I am a SQL Developer (not DBA or Architect) for a small (~50 employees) SaaS company. I am tasked with figuring out how to:

  1. Offload operational reporting from our 100+ OLTP databases
  2. Allow those reports to run against data from multiple client databases
  3. Position our company to provide more analytics-based solutions in the future

I have read a number of articles on various technologies like transactional replication (specifically the many-to-one/central subscriber model), SQL service broker, log shipping, Change Tracking (CT), and Change Data Capture (CDC, my understanding is this is enterprise-only), and I am not sure what path is best to pursue.

I am hoping some of you with integration expertise may have encountered a setup similar to ours and be able to point me down a successful path or direct me to some resources that would be helpful.

Due to cost constraints, our solution must work within SQL Server Standard Edition. Also, the solution must be reasonable to support/maintain within our small organization.

Basic configuration:

We currently have 100+ individual client databases, most deployed on SQL servers at our data center, but some deployed on client servers within their data center that we can remote into. These are all SQL Server 2008 R2 databases, but we are planning to upgrade to SQL 2016 soon.

We use database projects and dacpacs to ensure the schema is the same across all client databases that would be integrated. However, since we do not force all clients to upgrade to new versions at the same time, some schema differences are possible between upgrades. The solution must be flexible enough not to break if client A is on software version 1.0 and client B is on version 1.1.

Operational reports are currently run directly from each client's OLTP database. We are concerned about the impact this will have on the application's performance if we do not offload it.

High-Level Requirements:

Our clients are hospital sterile processing departments (SPD’s) who want up-to-the-moment reports on what they’ve processed so far, where inventory is, etc. SPD's process inventory around the clock, including weekends and holidays. Since one of the main purposes of this effort is to better support operational reporting, we would like the data to be as close to real-time as possible to continue meeting clients’ needs.

Currently we have some SPD’s in separate databases that are actually part of the same hospital system. These clients want the ability to report against all the SPD’s in their system.

Strategically speaking, we would like the ability to easily aggregate data across all our clients to support our internal analytics initiatives. Our expectation is that we would be able to use the collected operational data as a source for data marts/warehouse.

Thoughts so far:

Transactional replication seems like it would provide the most "real-time" solution. I found this response to be especially helpful, but I am concerned that with the potential for schema differences it will not work for us: SQL Server Many-to-One replication

Log shipping doesn't sound ideal given that the log cannot restore while queries are active. I either have to kick everyone out so the log can restore or the data will become stale. I am unclear as to whether this method could be used to centralize data from multiple databases, since each shipped log would only be for the individual database it came from.

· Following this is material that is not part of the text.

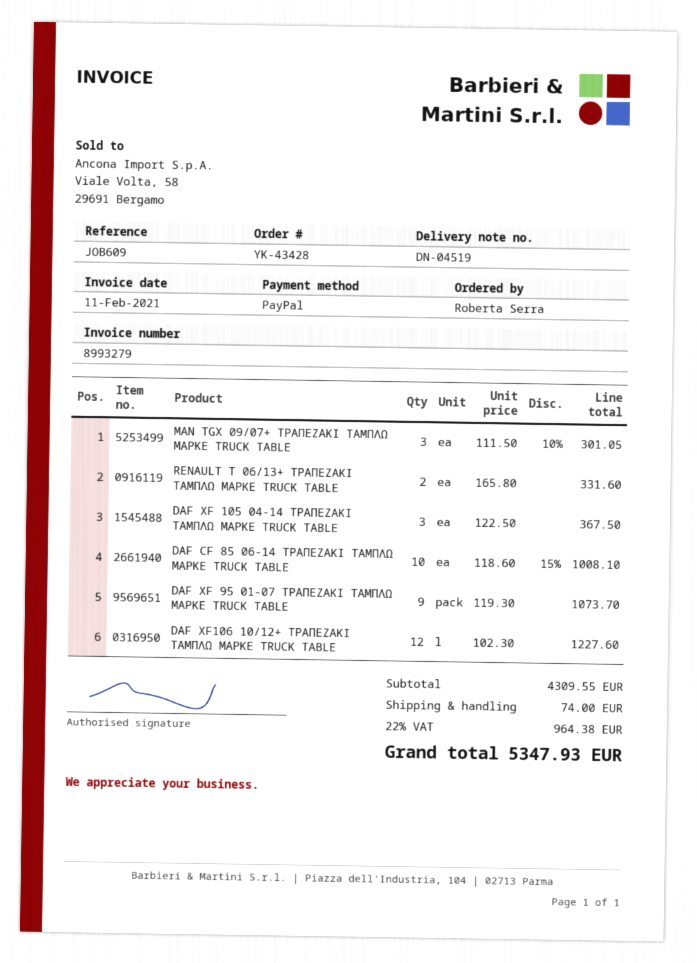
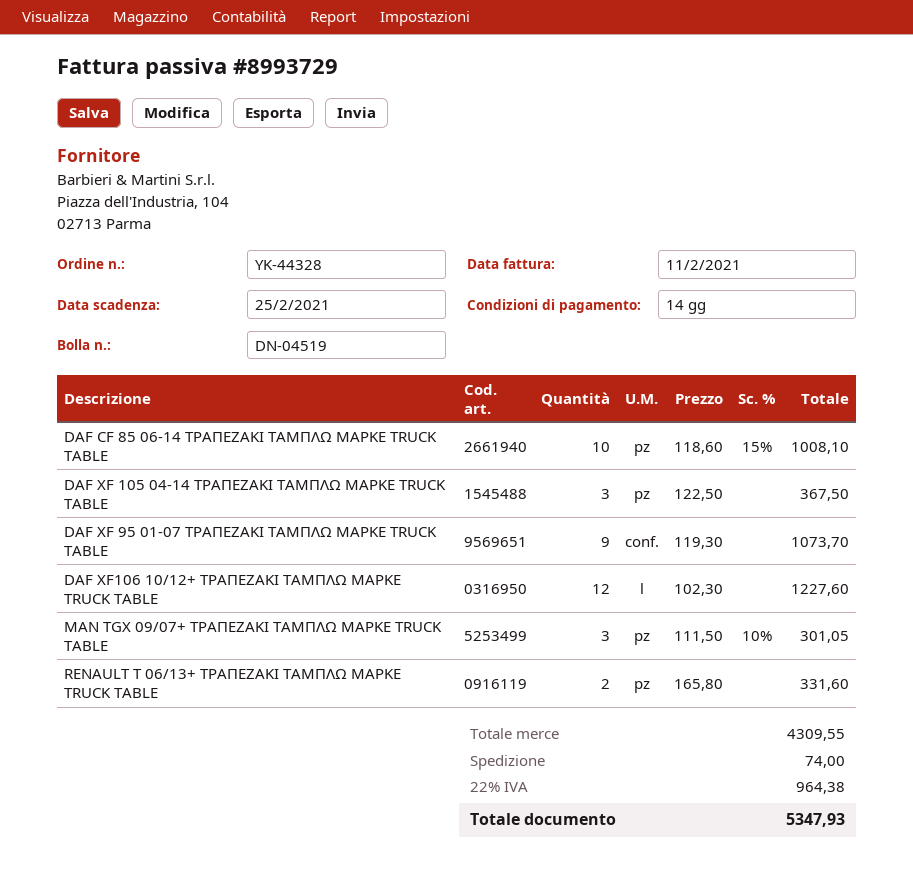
order number: YK-43428 -> YK-44328
invoice number: 8993279 -> 8993729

Using SQL service broker, latency may be unpredictable if a queue were unable to keep up with the number of messages to process.

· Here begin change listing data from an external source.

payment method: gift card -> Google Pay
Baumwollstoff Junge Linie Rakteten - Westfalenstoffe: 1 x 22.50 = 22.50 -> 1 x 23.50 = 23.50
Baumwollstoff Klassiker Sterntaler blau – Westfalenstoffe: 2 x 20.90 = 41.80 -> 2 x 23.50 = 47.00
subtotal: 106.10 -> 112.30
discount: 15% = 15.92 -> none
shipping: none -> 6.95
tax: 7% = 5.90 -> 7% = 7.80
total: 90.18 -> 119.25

CT only identifies a version for each table row. Latency would be dependent on how quickly we could process something like an SSIS package against each database to retrieve the data and insert it in a central repository.

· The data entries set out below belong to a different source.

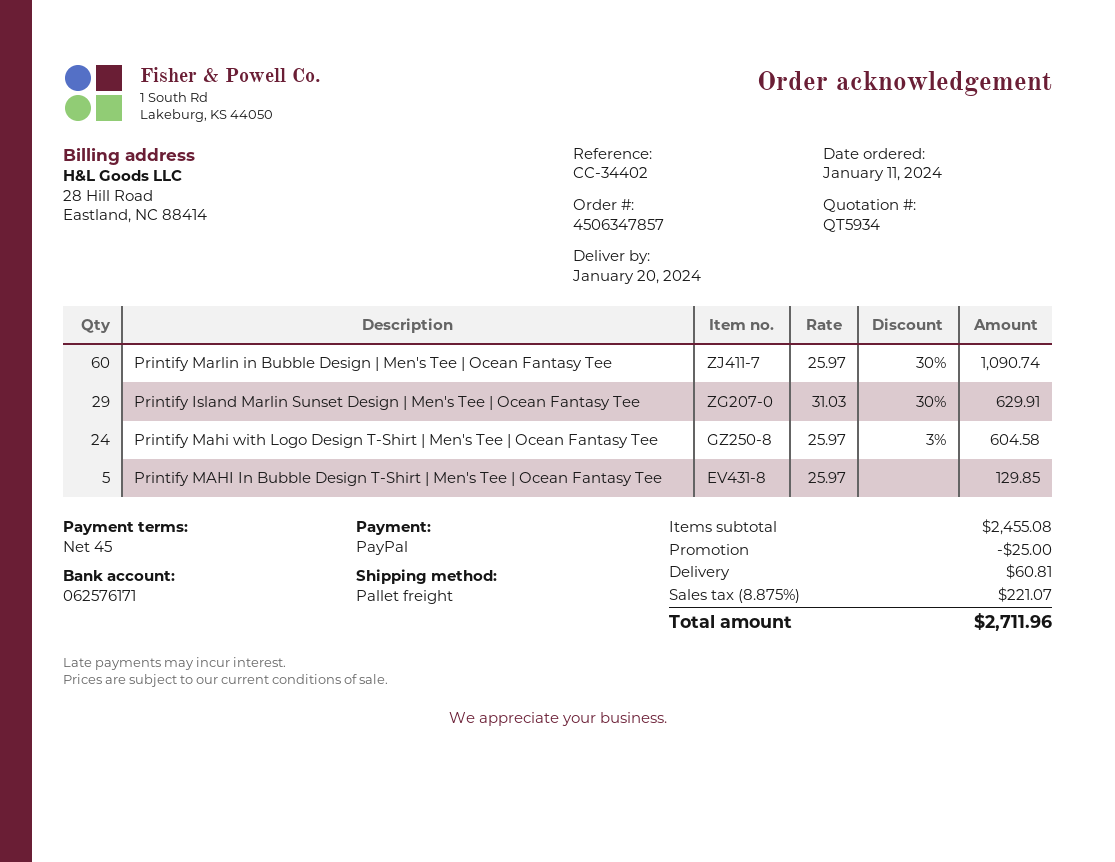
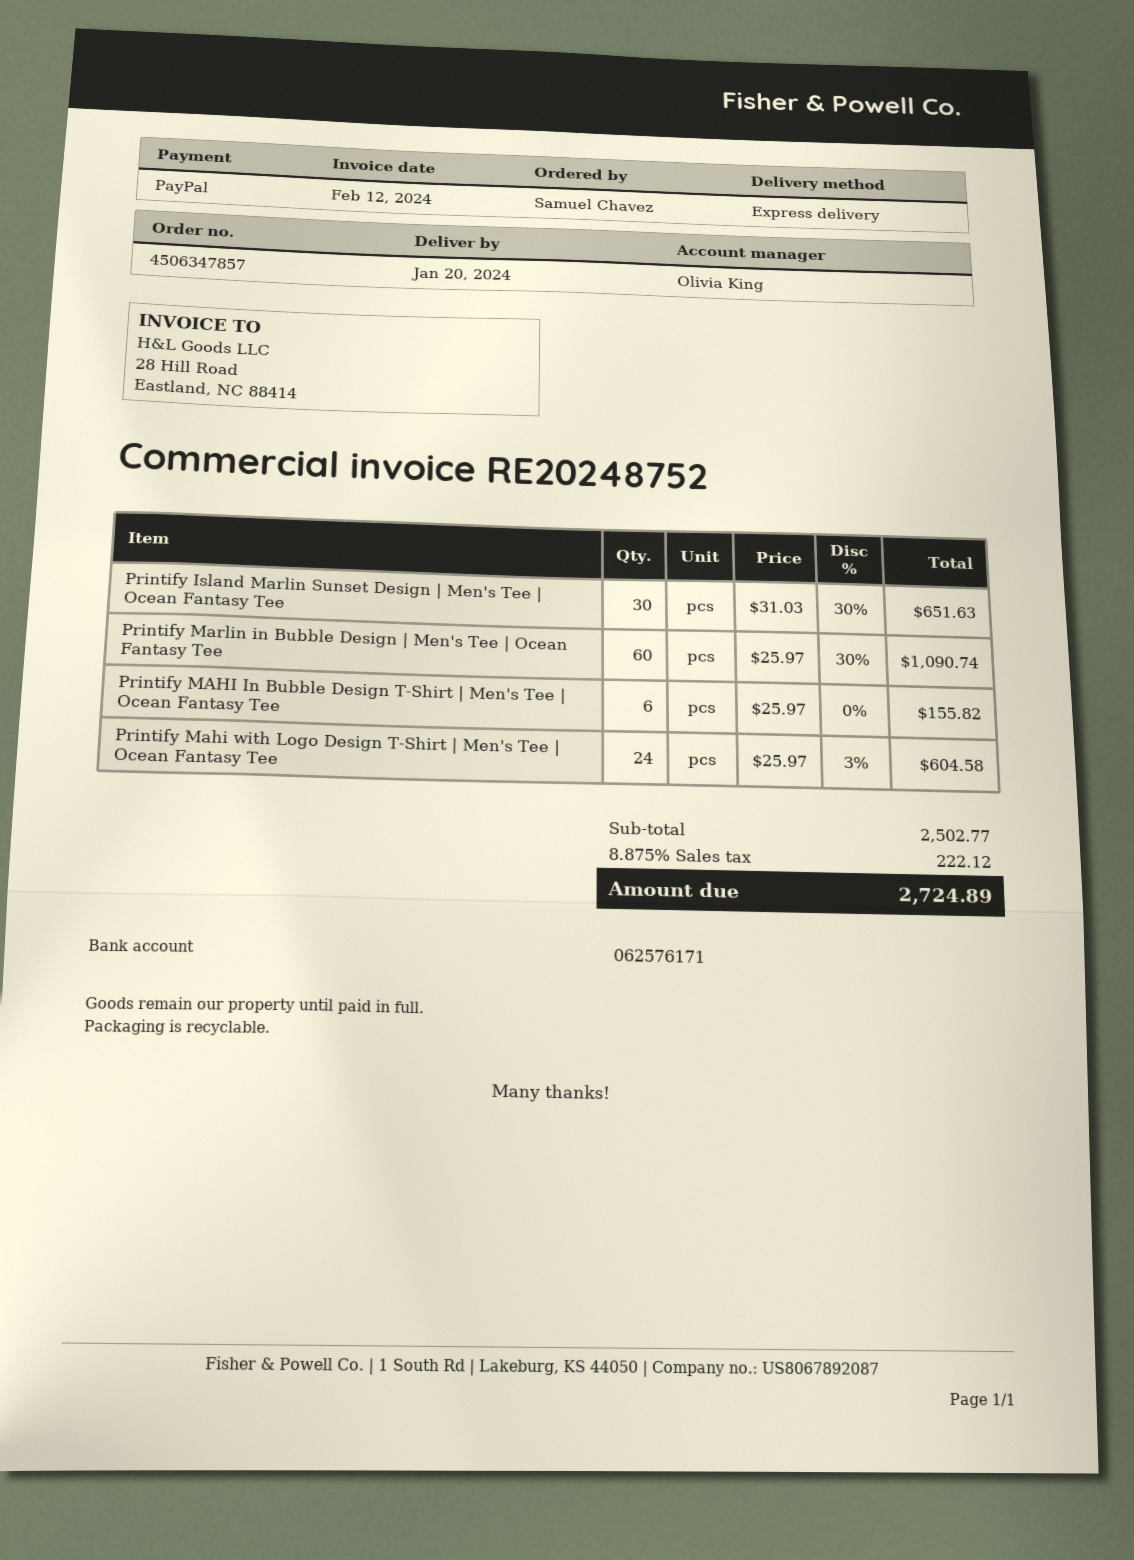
shipping method: pallet freight -> express
Printify Island Marlin Sunset Design | Men's Tee | Ocean Fantasy Tee: 29 x 31.03 - 30% = 629.91 -> 30 x 31.03 - 30% = 651.63
Printify MAHI In Bubble Design T-Shirt | Men's Tee | Ocean Fantasy Tee: 5 x 25.97 = 129.85 -> 6 x 25.97 = 155.82
subtotal: 2455.08 -> 2502.77
discount: 25.00 -> none
shipping: 60.81 -> none
tax: 8.875% = 221.07 -> 8.875% = 222.12
total: 2711.96 -> 2724.89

Do we need to consider replicating each database individually and then perhaps use some sort of data virtualization technique to combine data from the various replicated sources?

Any advice or direction you are willing to provide would be greatly appreciated.

Best Answer

Do we need to consider replicating each database individually and then perhaps use some sort of data virtualization technique to combine data from the various replicated sources?

Yes. You can host multiple subscriber databases on a single instance, and then query across them with views, or load them into a consolidated database.